▶ _WHAT IS REQUIRED_
Every record that follows needs to be written out again, exactly.

WORKING DATA Start Marker

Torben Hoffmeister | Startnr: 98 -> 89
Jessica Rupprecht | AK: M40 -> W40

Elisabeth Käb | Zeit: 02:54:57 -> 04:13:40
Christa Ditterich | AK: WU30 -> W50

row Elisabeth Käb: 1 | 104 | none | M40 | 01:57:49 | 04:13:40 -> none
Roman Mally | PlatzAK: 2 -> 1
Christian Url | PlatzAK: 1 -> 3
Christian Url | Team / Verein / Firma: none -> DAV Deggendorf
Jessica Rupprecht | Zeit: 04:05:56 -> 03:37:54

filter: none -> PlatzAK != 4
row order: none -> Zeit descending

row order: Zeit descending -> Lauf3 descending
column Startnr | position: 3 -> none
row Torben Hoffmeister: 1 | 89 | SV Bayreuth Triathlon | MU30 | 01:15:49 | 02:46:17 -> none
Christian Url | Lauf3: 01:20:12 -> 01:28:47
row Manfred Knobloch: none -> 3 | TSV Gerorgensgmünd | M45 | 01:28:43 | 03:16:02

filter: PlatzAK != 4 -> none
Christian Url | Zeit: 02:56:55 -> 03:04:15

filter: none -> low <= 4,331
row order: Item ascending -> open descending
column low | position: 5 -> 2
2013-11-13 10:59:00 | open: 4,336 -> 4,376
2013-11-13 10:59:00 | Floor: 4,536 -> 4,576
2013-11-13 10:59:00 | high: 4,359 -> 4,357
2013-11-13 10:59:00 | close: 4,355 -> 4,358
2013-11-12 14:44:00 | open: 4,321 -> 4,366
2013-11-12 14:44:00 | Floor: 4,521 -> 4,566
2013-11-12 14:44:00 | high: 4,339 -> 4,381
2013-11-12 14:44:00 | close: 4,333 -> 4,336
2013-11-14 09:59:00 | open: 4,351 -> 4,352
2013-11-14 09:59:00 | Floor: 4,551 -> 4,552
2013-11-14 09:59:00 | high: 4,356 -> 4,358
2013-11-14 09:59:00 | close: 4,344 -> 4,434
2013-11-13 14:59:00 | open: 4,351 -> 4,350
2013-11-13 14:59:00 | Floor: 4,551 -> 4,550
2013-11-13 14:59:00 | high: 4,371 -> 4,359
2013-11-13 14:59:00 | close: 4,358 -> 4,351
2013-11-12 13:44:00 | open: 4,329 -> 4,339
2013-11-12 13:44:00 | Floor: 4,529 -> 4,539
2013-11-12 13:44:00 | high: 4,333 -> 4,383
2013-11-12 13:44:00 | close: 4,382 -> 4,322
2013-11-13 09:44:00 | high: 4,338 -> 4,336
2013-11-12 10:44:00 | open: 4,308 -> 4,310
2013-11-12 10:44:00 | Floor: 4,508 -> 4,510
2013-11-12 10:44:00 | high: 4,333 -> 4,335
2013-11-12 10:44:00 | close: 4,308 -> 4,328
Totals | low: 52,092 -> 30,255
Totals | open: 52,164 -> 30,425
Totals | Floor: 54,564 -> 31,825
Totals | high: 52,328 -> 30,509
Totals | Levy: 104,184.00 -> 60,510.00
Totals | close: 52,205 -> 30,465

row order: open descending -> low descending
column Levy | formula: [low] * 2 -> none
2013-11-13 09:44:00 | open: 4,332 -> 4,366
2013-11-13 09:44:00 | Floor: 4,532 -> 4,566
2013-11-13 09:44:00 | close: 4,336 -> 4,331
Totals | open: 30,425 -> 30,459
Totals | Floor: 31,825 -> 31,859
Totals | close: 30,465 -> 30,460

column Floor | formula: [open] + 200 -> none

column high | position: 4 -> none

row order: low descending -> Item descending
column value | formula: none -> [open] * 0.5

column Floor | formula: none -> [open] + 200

WORKING DATA End Marker

▶ _EXERCISE SOLUTION_
Torben Hoffmeister | Startnr: 98 -> 89
Jessica Rupprecht | AK: M40 -> W40

Elisabeth Käb | Zeit: 02:54:57 -> 04:13:40
Christa Ditterich | AK: WU30 -> W50

row Elisabeth Käb: 1 | 104 | none | M40 | 01:57:49 | 04:13:40 -> none
Roman Mally | PlatzAK: 2 -> 1
Christian Url | PlatzAK: 1 -> 3
Christian Url | Team / Verein / Firma: none -> DAV Deggendorf
Jessica Rupprecht | Zeit: 04:05:56 -> 03:37:54

filter: none -> PlatzAK != 4
row order: none -> Zeit descending

row order: Zeit descending -> Lauf3 descending
column Startnr | position: 3 -> none
row Torben Hoffmeister: 1 | 89 | SV Bayreuth Triathlon | MU30 | 01:15:49 | 02:46:17 -> none
Christian Url | Lauf3: 01:20:12 -> 01:28:47
row Manfred Knobloch: none -> 3 | TSV Gerorgensgmünd | M45 | 01:28:43 | 03:16:02

filter: PlatzAK != 4 -> none
Christian Url | Zeit: 02:56:55 -> 03:04:15

filter: none -> low <= 4,331
row order: Item ascending -> open descending
column low | position: 5 -> 2
2013-11-13 10:59:00 | open: 4,336 -> 4,376
2013-11-13 10:59:00 | Floor: 4,536 -> 4,576
2013-11-13 10:59:00 | high: 4,359 -> 4,357
2013-11-13 10:59:00 | close: 4,355 -> 4,358
2013-11-12 14:44:00 | open: 4,321 -> 4,366
2013-11-12 14:44:00 | Floor: 4,521 -> 4,566
2013-11-12 14:44:00 | high: 4,339 -> 4,381
2013-11-12 14:44:00 | close: 4,333 -> 4,336
2013-11-14 09:59:00 | open: 4,351 -> 4,352
2013-11-14 09:59:00 | Floor: 4,551 -> 4,552
2013-11-14 09:59:00 | high: 4,356 -> 4,358
2013-11-14 09:59:00 | close: 4,344 -> 4,434
2013-11-13 14:59:00 | open: 4,351 -> 4,350
2013-11-13 14:59:00 | Floor: 4,551 -> 4,550
2013-11-13 14:59:00 | high: 4,371 -> 4,359
2013-11-13 14:59:00 | close: 4,358 -> 4,351
2013-11-12 13:44:00 | open: 4,329 -> 4,339
2013-11-12 13:44:00 | Floor: 4,529 -> 4,539
2013-11-12 13:44:00 | high: 4,333 -> 4,383
2013-11-12 13:44:00 | close: 4,382 -> 4,322
2013-11-13 09:44:00 | high: 4,338 -> 4,336
2013-11-12 10:44:00 | open: 4,308 -> 4,310
2013-11-12 10:44:00 | Floor: 4,508 -> 4,510
2013-11-12 10:44:00 | high: 4,333 -> 4,335
2013-11-12 10:44:00 | close: 4,308 -> 4,328
Totals | low: 52,092 -> 30,255
Totals | open: 52,164 -> 30,425
Totals | Floor: 54,564 -> 31,825
Totals | high: 52,328 -> 30,509
Totals | Levy: 104,184.00 -> 60,510.00
Totals | close: 52,205 -> 30,465

row order: open descending -> low descending
column Levy | formula: [low] * 2 -> none
2013-11-13 09:44:00 | open: 4,332 -> 4,366
2013-11-13 09:44:00 | Floor: 4,532 -> 4,566
2013-11-13 09:44:00 | close: 4,336 -> 4,331
Totals | open: 30,425 -> 30,459
Totals | Floor: 31,825 -> 31,859
Totals | close: 30,465 -> 30,460

column Floor | formula: [open] + 200 -> none

column high | position: 4 -> none

row order: low descending -> Item descending
column value | formula: none -> [open] * 0.5

column Floor | formula: none -> [open] + 200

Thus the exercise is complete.